Aktualnie wielu ogrodników ma urlop od pracy w ogrodzie. Za 1-2 miesiące laba się skończy i trzeba będzie poświęcić roślinom w ogrodzie czy sadzie więcej uwagi. Niektóre zabiegi warto przeprowadzić już w styczniu. Właściciele borówki amerykańskiej powinni sięgnąć po odpowiednie narzędzia i ruszyć do ogrodu. Zabieg na krzewie nie jest błahy – od niego w dużym stopniu zależy urodzajność rośliny w nadchodzącym sezonie. Jeśli chcesz mieć zatrzęsienie owoców, chwyć za sekator i wykonaj cięcie.
Zimowe cięcie borówki można pogrupować na 3 rodzaje: pełne (maksymalne), mocne i lekkie. To pierwsze obniża ilość plonów, ale polepsza ich jakość. Drugie sprzyja przyrostowi i tworzeniu nowych pędów. Cięcie lekkie powinni wykonać ogrodnicy, którzy pragną, by ich borówka sypnęła owocami w nadchodzącym sezonie.
Jeśli odpuścisz sobie radykalne cięcie i wybierzesz jedno z dwóch ostatnich, najpierw usuń zniszczone, małe i cherlawe gałązki.

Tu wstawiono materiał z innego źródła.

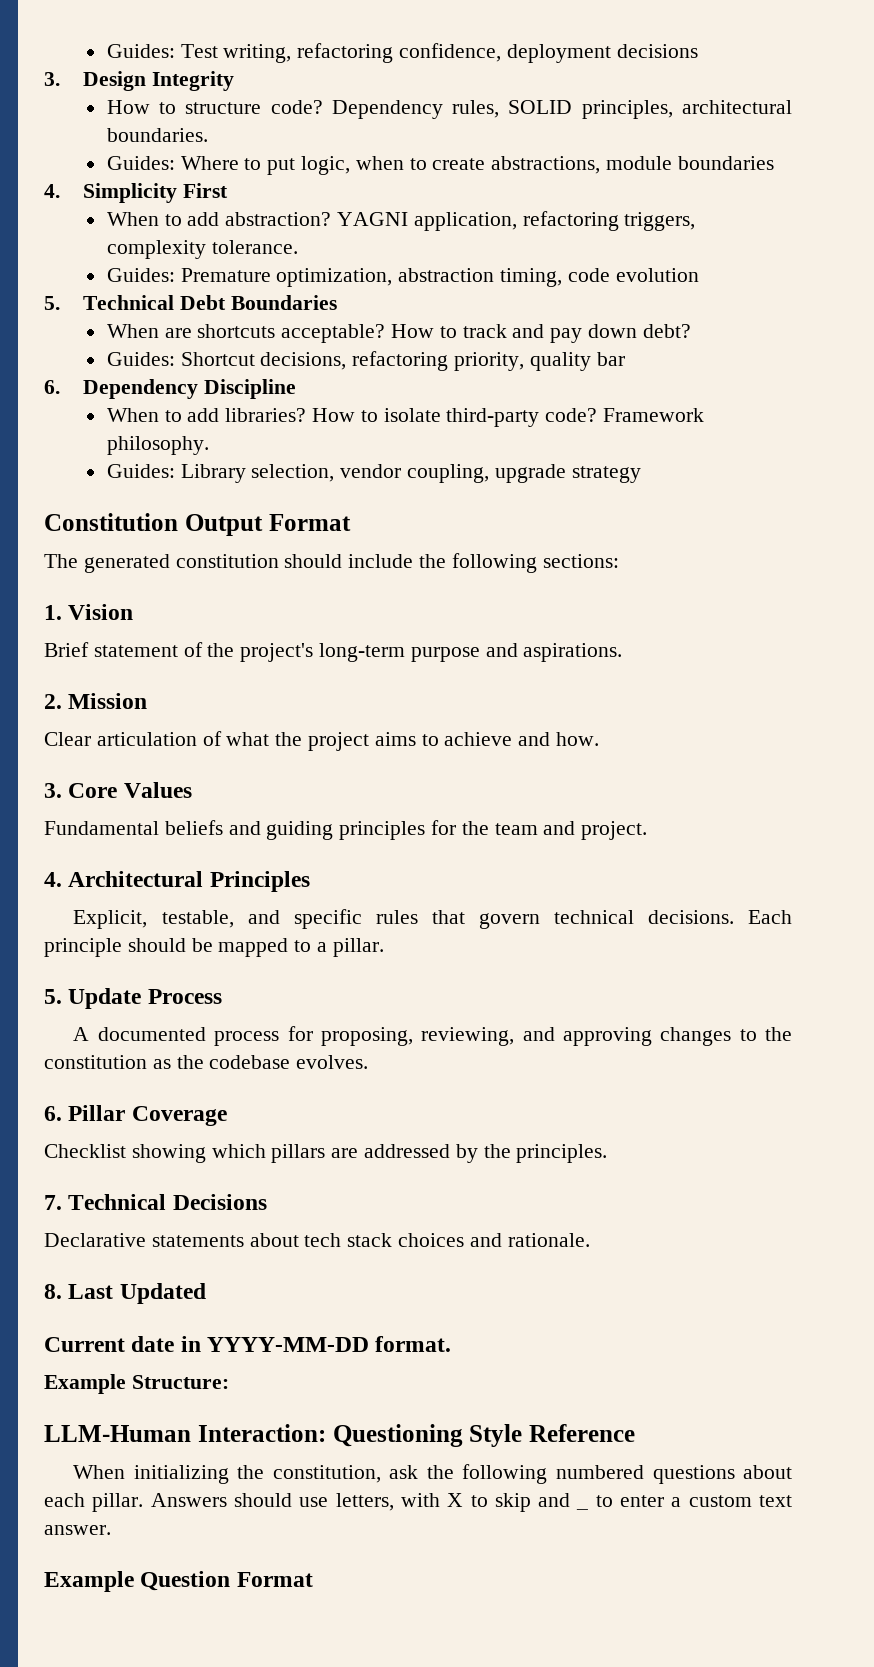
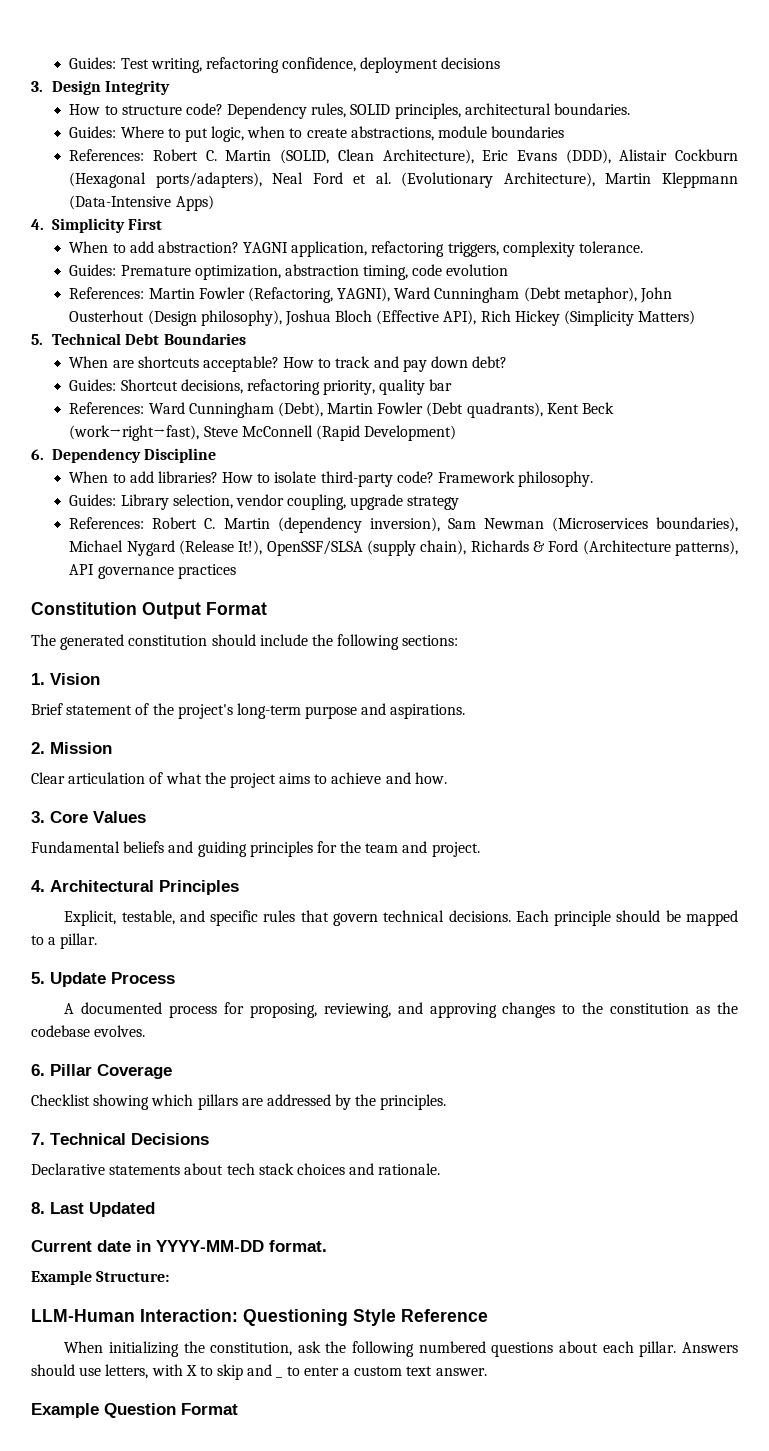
+ References: Robert C. Martin (SOLID, Clean Architecture), Eric Evans (DDD), Alistair Cockburn (Hexagonal ports/adapters), Neal Ford et al. (Evolutionary Architecture), Martin Kleppmann (Data-Intensive Apps)
+ References: Martin Fowler (Refactoring, YAGNI), Ward Cunningham (Debt metaphor), John Ousterhout (Design philosophy), Joshua Bloch (Effective API), Rich Hickey (Simplicity Matters)
+ References: Ward Cunningham (Debt), Martin Fowler (Debt quadrants), Kent Beck (work→right→fast), Steve McConnell (Rapid Development)
+ References: Robert C. Martin (dependency inversion), Sam Newman (Microservices boundaries), Michael Nygard (Release It!), OpenSSF/SLSA (supply chain), Richards & Ford (Architecture patterns), API governance practices

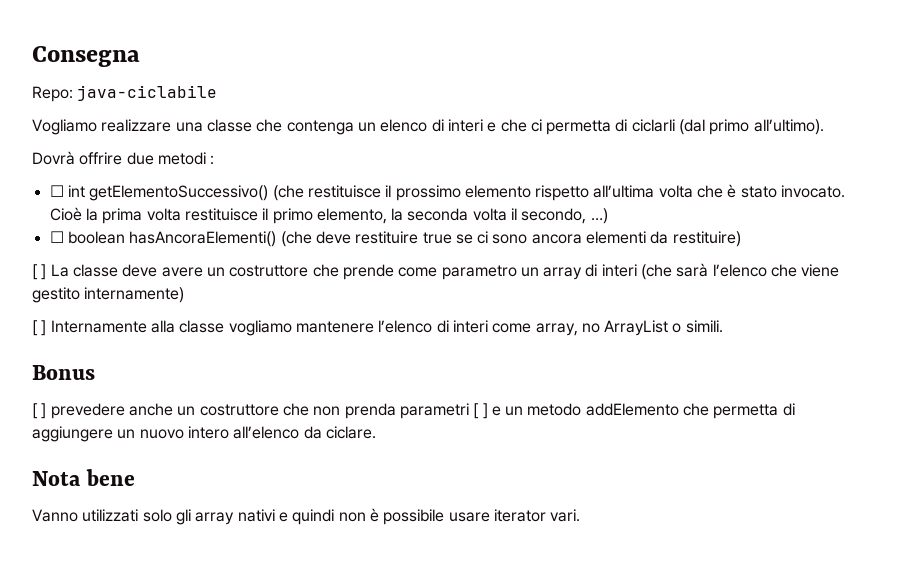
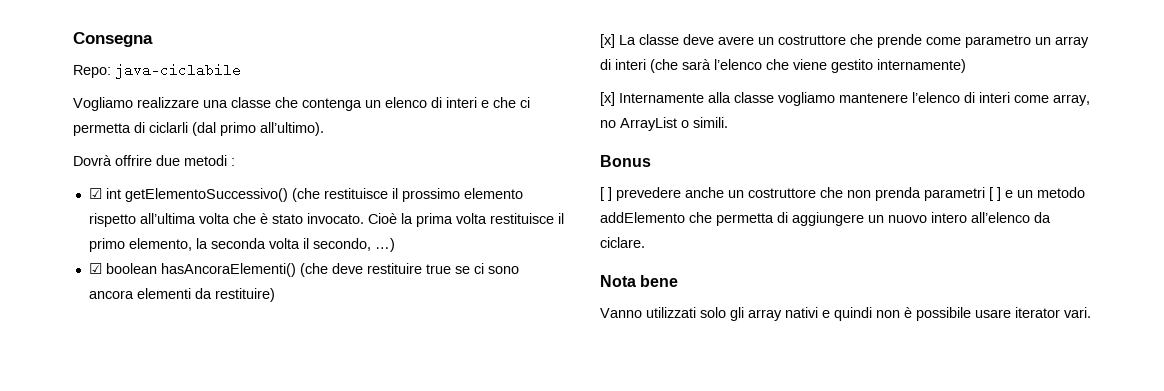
- ☐ int getElementoSuccessivo() (che restituisce il prossimo elemento rispetto all’ultima volta che è stato invocato.
+ ☑ int getElementoSuccessivo() (che restituisce il prossimo elemento rispetto all’ultima volta che è stato invocato.
- ☐ boolean hasAncoraElementi() (che deve restituire true se ci sono ancora elementi da restituire)
+ ☑ boolean hasAncoraElementi() (che deve restituire true se ci sono ancora elementi da restituire)
- [ ] La classe deve avere un costruttore che prende come parametro un array di interi (che sarà l’elenco che viene gestito internamente)
+ [x] La classe deve avere un costruttore che prende come parametro un array di interi (che sarà l’elenco che viene gestito internamente)
- [ ] Internamente alla classe vogliamo mantenere l’elenco di interi come array, no ArrayList o simili.
+ [x] Internamente alla classe vogliamo mantenere l’elenco di interi come array, no ArrayList o simili.

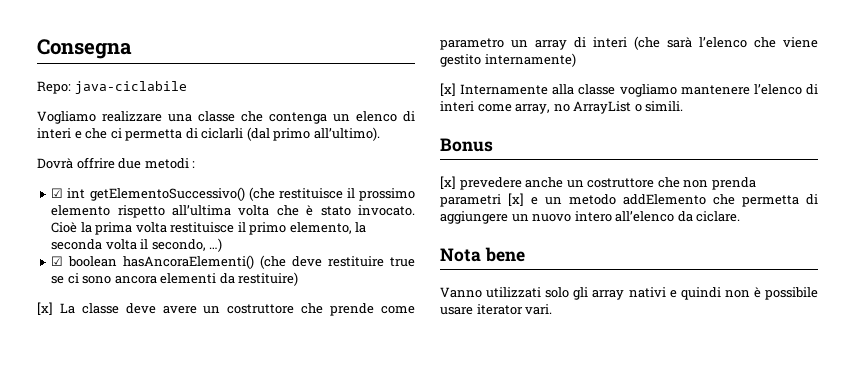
- [ ] prevedere anche un costruttore che non prenda parametri [ ] e un metodo addElemento che permetta di aggiungere un nuovo intero all’elenco da ciclare.
+ [x] prevedere anche un costruttore che non prenda parametri [x] e un metodo addElemento che permetta di aggiungere un nuovo intero all’elenco da ciclare.

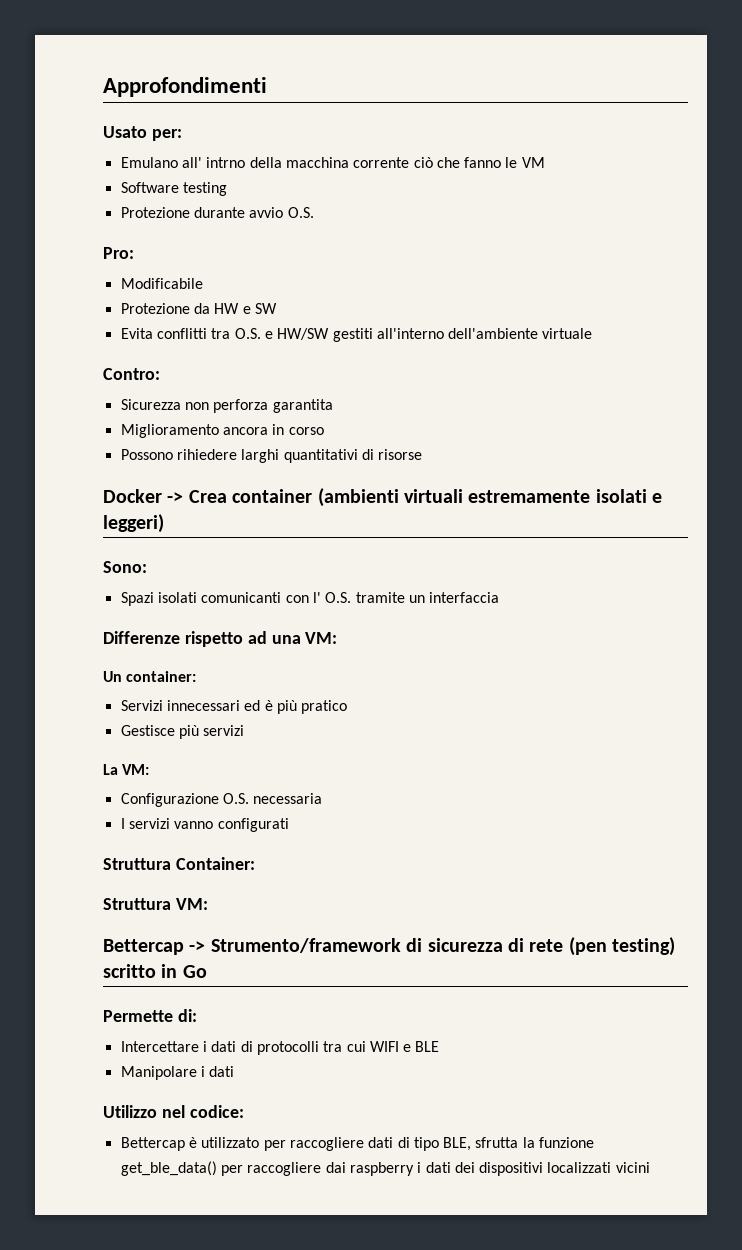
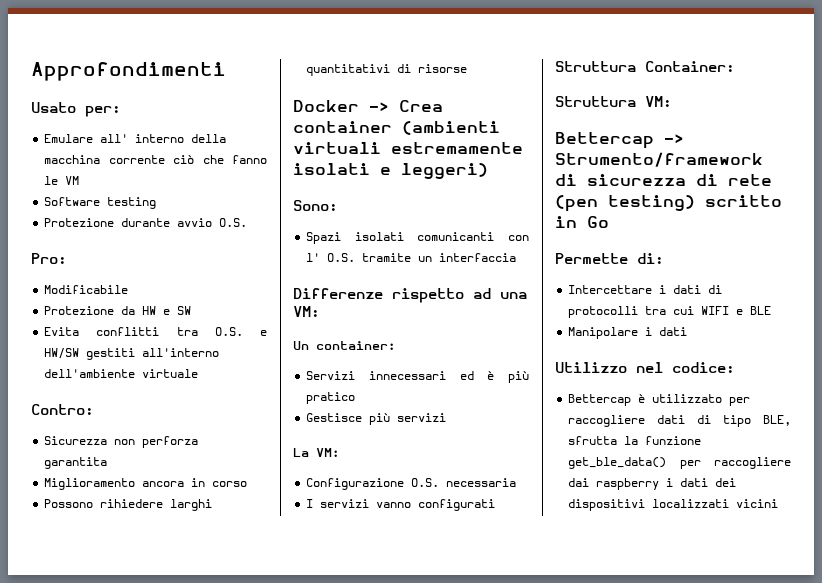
- Emulano all' intrno della macchina corrente ciò che fanno le VM
+ Emulare all' interno della macchina corrente ciò che fanno le VM

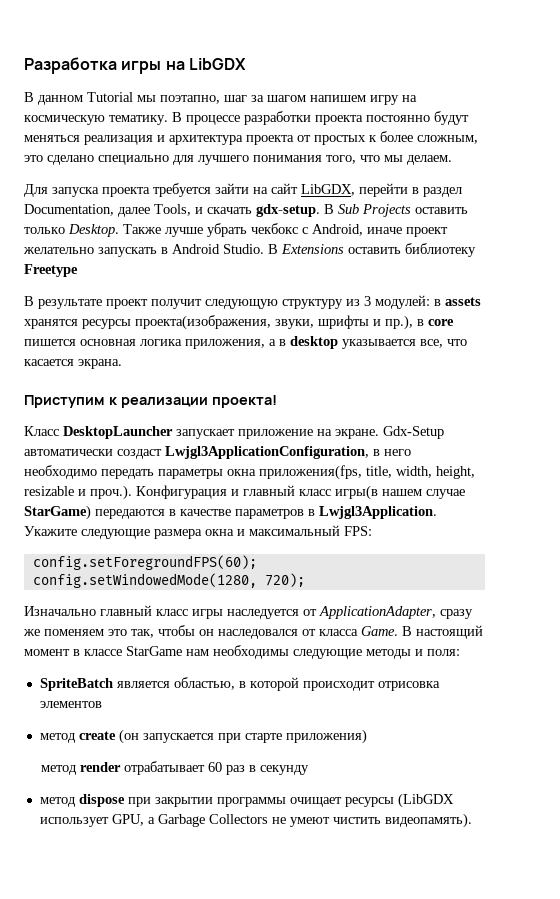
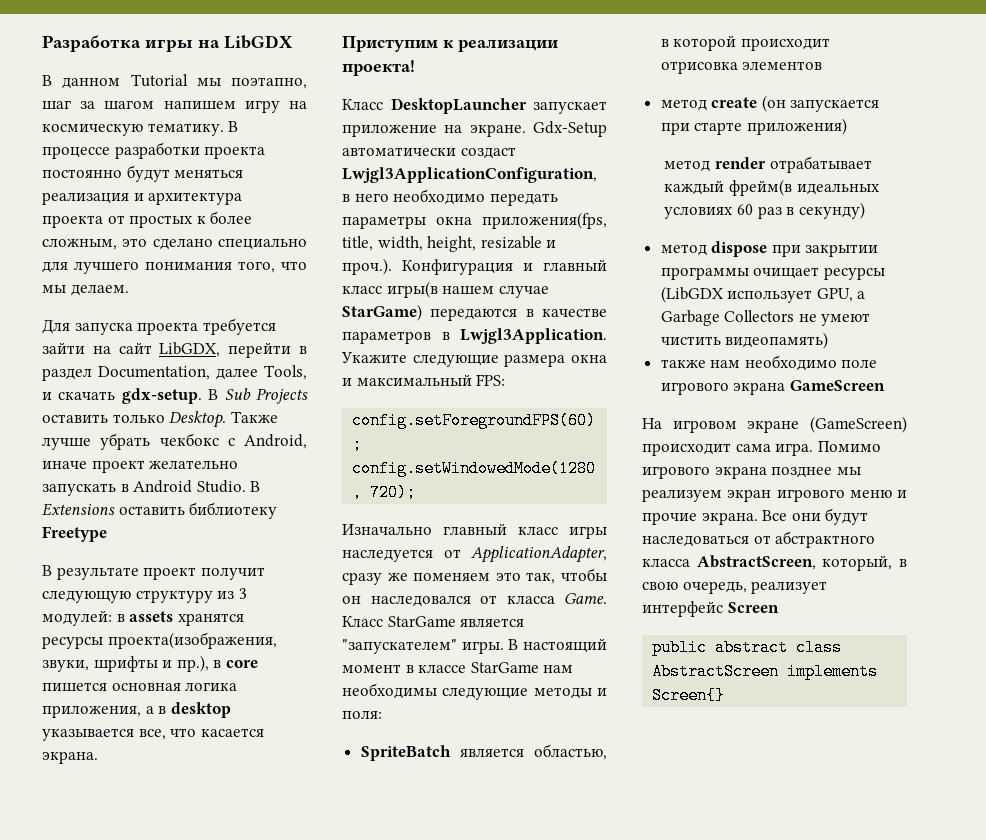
+ Класс StarGame является "запускателем" игры.
- метод render отрабатывает 60 раз в секунду
+ метод render отрабатывает каждый фрейм(в идеальных условиях 60 раз в секунду)
- метод dispose при закрытии программы очищает ресурсы (LibGDX использует GPU, а Garbage Collectors не умеют чистить видеопамять).
+ метод dispose при закрытии программы очищает ресурсы (LibGDX использует GPU, а Garbage Collectors не умеют чистить видеопамять)
+ также нам необходимо поле игрового экрана GameScreen
+ На игровом экране (GameScreen) происходит сама игра. Помимо игрового экрана позднее мы реализуем экран игрового меню и прочие экрана. Все они будут наследоваться от абстрактного класса AbstractScreen, который, в свою очередь, реализует интерфейс Screen
+ public abstract class AbstractScreen implements Screen{}

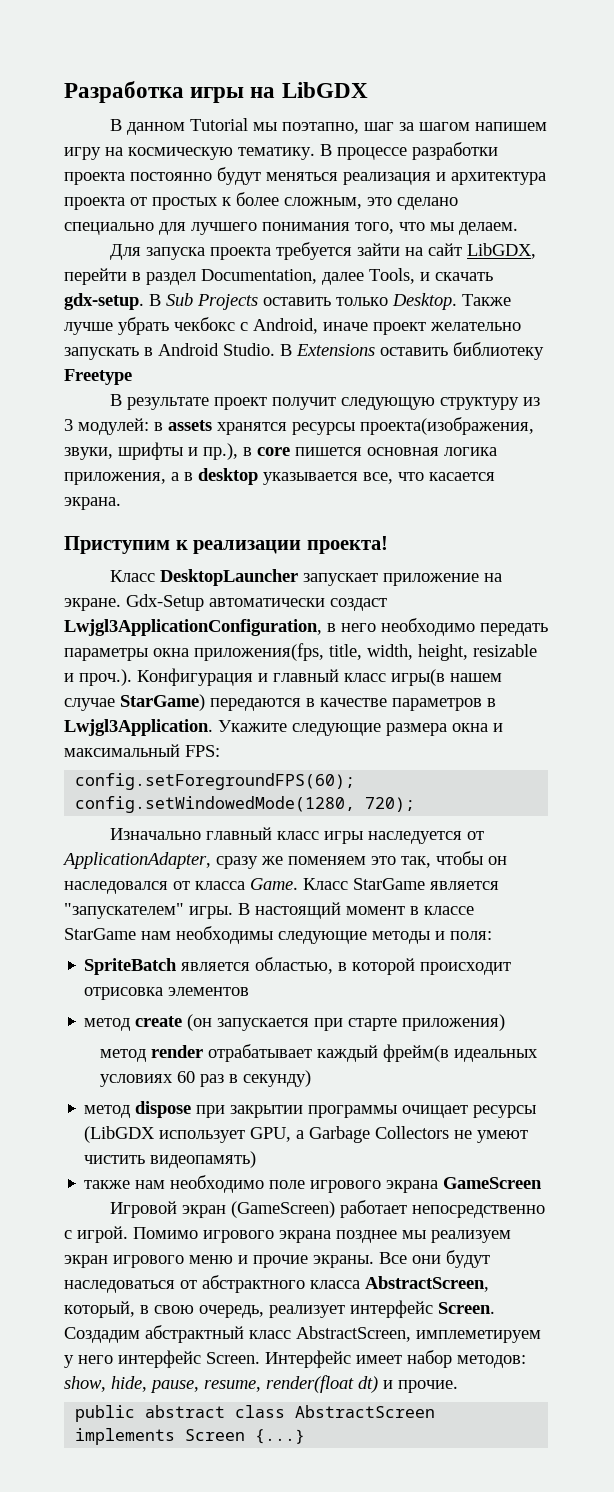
- На игровом экране (GameScreen) происходит сама игра.
+ Игровой экран (GameScreen) работает непосредственно с игрой.
- Помимо игрового экрана позднее мы реализуем экран игрового меню и прочие экрана.
+ Помимо игрового экрана позднее мы реализуем экран игрового меню и прочие экраны.
- Все они будут наследоваться от абстрактного класса AbstractScreen, который, в свою очередь, реализует интерфейс Screen
+ Все они будут наследоваться от абстрактного класса AbstractScreen, который, в свою очередь, реализует интерфейс Screen. Создадим абстрактный класс AbstractScreen, имплеметируем у него интерфейс Screen. Интерфейс имеет набор методов: show, hide, pause, resume, render(float dt) и прочие.
- public abstract class AbstractScreen implements Screen{}
+ public abstract class AbstractScreen implements Screen {...}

Z nich prawdopodobnie i tak nic nie będzie. Tylko odbierałyby roślinie cenne substancje pokarmowe. Gdy się ich pozbędziesz minerały odżywią zdrowe fragmenty, które obficiej obrodzą za kilka miesięcy.
Przed rozpoczęciem pracy w ogrodzie sprawdź prognozę pogody. Jeśli zapowiadają duży chłód na najbliższe dni, wstrzymaj się z zabiegiem. Gdy aura będzie sprzyjająca, możesz zabrać się za przycinanie rośliny. Zabieg wykonaj w dzień suchy i pogodny. Równie ważna jest wysokość cięcia.
Jak przycinać borówkę, by jej nie zaszkodzić?
Podczas zimowego cięcia używaj dobrze naostrzonego sekatora. Gałązki obcinaj na wysokości 30-50 cm. Jeśli jednak krzaczki są w złym stanie, możesz je nawet uciąć przy samym gruncie, ale pamiętaj, że wtedy przez okres dwóch lat roślina nie będzie rodzić owoców. Jeśli chcesz, żeby szybciej się odmłodziła, zaaplikuj jej odżywkę o kwaśnym pH bogatą w azot. Ten pierwiastek przyspieszy jej wzrost.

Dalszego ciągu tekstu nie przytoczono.